The listing below contains a span that opens with the line containing "- ☐ Medium confidence" and closes with the line containing "utterance within ~2.2s". Return that span exactly.

· · · ·

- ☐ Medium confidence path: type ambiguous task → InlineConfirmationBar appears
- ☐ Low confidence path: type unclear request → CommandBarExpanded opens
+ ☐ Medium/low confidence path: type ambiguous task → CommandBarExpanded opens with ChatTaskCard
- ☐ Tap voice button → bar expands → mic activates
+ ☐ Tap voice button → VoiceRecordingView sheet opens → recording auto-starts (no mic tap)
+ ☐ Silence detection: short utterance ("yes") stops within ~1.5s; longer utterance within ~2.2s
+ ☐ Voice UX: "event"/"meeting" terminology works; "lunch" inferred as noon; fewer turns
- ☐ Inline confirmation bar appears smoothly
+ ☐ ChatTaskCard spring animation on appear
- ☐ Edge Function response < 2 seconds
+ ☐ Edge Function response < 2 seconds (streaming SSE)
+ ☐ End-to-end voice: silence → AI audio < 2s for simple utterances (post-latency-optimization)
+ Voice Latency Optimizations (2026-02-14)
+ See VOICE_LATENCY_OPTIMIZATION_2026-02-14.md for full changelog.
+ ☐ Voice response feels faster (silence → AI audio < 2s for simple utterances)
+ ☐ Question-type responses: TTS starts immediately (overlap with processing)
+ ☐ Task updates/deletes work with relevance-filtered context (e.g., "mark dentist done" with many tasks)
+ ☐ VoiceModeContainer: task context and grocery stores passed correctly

· · · ·

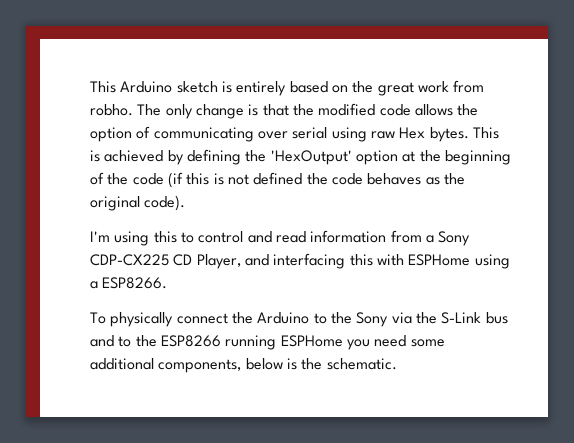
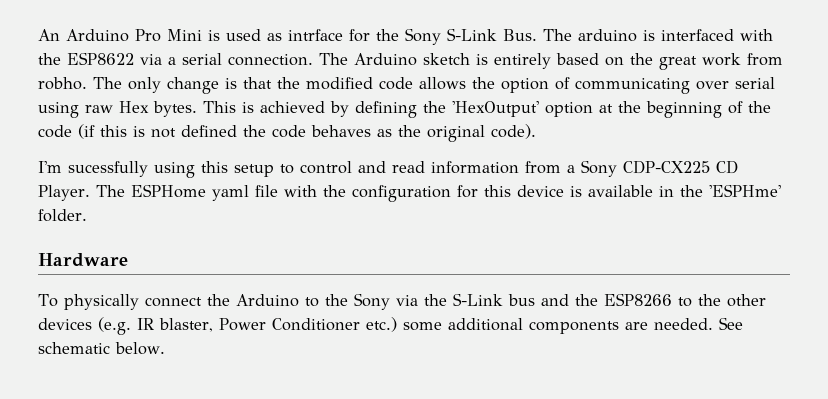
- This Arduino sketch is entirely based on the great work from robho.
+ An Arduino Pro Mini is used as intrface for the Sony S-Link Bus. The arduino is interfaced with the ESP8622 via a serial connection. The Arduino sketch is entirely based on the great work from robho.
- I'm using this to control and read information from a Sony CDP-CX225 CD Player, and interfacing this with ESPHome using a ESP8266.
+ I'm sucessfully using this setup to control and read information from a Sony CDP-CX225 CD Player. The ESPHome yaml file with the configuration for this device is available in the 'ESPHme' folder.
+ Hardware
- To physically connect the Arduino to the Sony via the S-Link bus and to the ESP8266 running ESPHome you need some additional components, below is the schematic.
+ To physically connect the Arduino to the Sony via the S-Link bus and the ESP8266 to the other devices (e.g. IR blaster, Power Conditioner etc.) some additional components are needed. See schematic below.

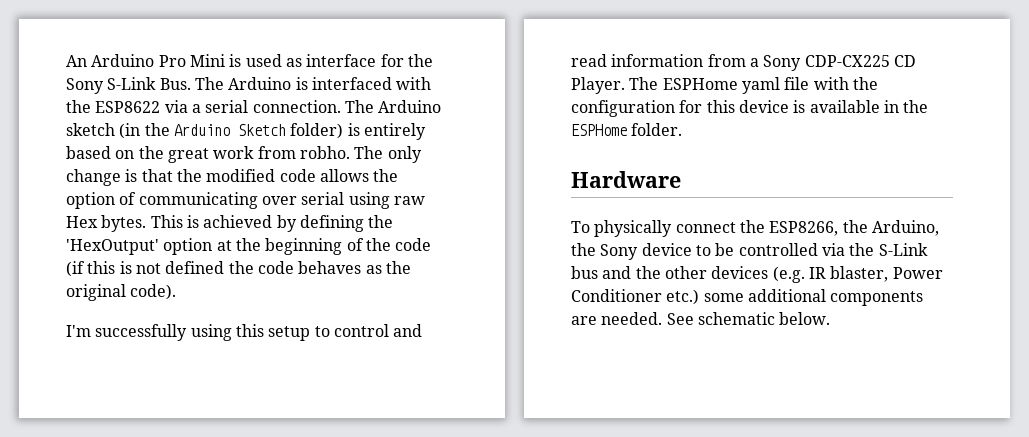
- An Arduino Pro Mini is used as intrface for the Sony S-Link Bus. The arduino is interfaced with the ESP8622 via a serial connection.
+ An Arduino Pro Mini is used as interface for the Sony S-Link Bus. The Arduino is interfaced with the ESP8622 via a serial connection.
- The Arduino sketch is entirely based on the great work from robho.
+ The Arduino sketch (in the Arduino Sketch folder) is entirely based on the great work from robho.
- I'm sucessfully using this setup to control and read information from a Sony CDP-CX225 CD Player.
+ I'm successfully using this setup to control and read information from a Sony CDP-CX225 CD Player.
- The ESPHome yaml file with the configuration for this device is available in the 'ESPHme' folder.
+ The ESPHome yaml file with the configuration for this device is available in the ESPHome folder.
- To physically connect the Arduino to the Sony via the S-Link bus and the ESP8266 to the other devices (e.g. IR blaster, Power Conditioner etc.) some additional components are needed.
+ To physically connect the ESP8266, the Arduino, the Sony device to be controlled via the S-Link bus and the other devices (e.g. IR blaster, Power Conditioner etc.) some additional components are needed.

· · · ·

## OUTPUT FOR THIS EXERCISE
- ☐ Medium confidence path: type ambiguous task → InlineConfirmationBar appears
- ☐ Low confidence path: type unclear request → CommandBarExpanded opens
+ ☐ Medium/low confidence path: type ambiguous task → CommandBarExpanded opens with ChatTaskCard
- ☐ Tap voice button → bar expands → mic activates
+ ☐ Tap voice button → VoiceRecordingView sheet opens → recording auto-starts (no mic tap)
+ ☐ Silence detection: short utterance ("yes") stops within ~1.5s; longer utterance within ~2.2s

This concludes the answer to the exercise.